Material to process >>
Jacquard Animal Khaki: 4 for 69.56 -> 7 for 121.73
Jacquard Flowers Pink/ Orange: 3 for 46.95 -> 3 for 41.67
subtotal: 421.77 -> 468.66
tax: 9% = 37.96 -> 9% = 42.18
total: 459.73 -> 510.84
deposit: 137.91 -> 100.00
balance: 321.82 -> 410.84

==

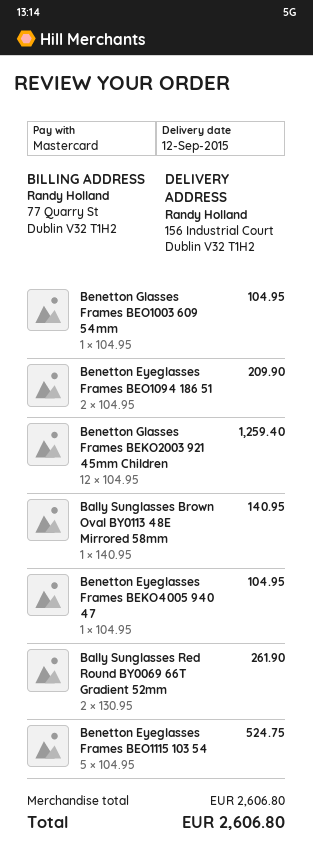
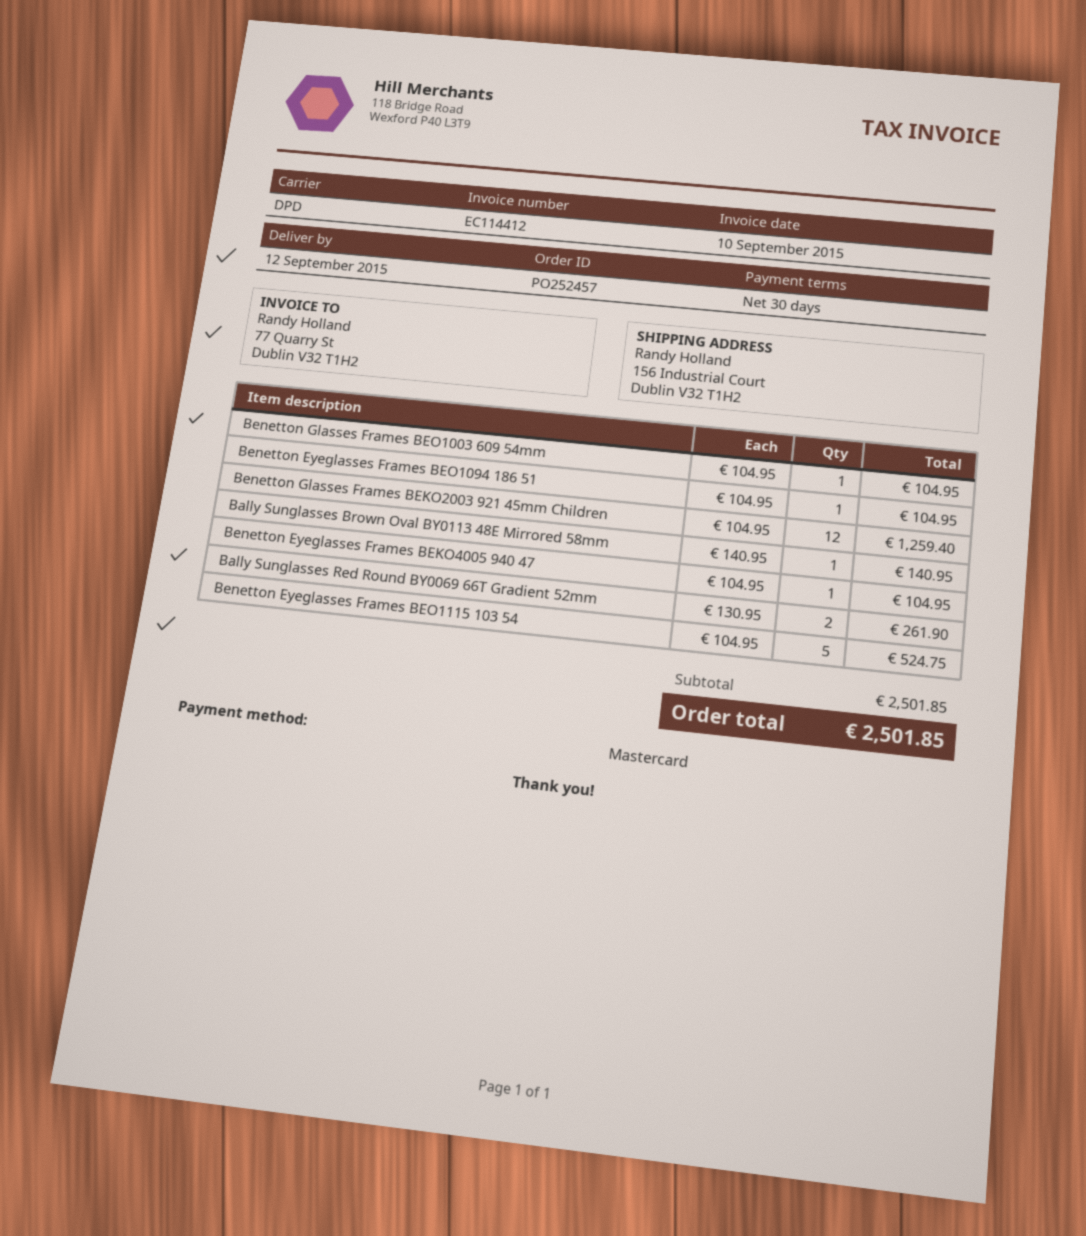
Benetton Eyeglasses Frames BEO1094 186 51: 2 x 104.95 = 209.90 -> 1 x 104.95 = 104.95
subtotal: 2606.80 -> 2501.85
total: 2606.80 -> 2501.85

Instructions to follow >> Filter the records for the string "Jacquard" and copy every line that holds it.

Answer box >>
Jacquard Animal Khaki: 4 for 69.56 -> 7 for 121.73
Jacquard Flowers Pink/ Orange: 3 for 46.95 -> 3 for 41.67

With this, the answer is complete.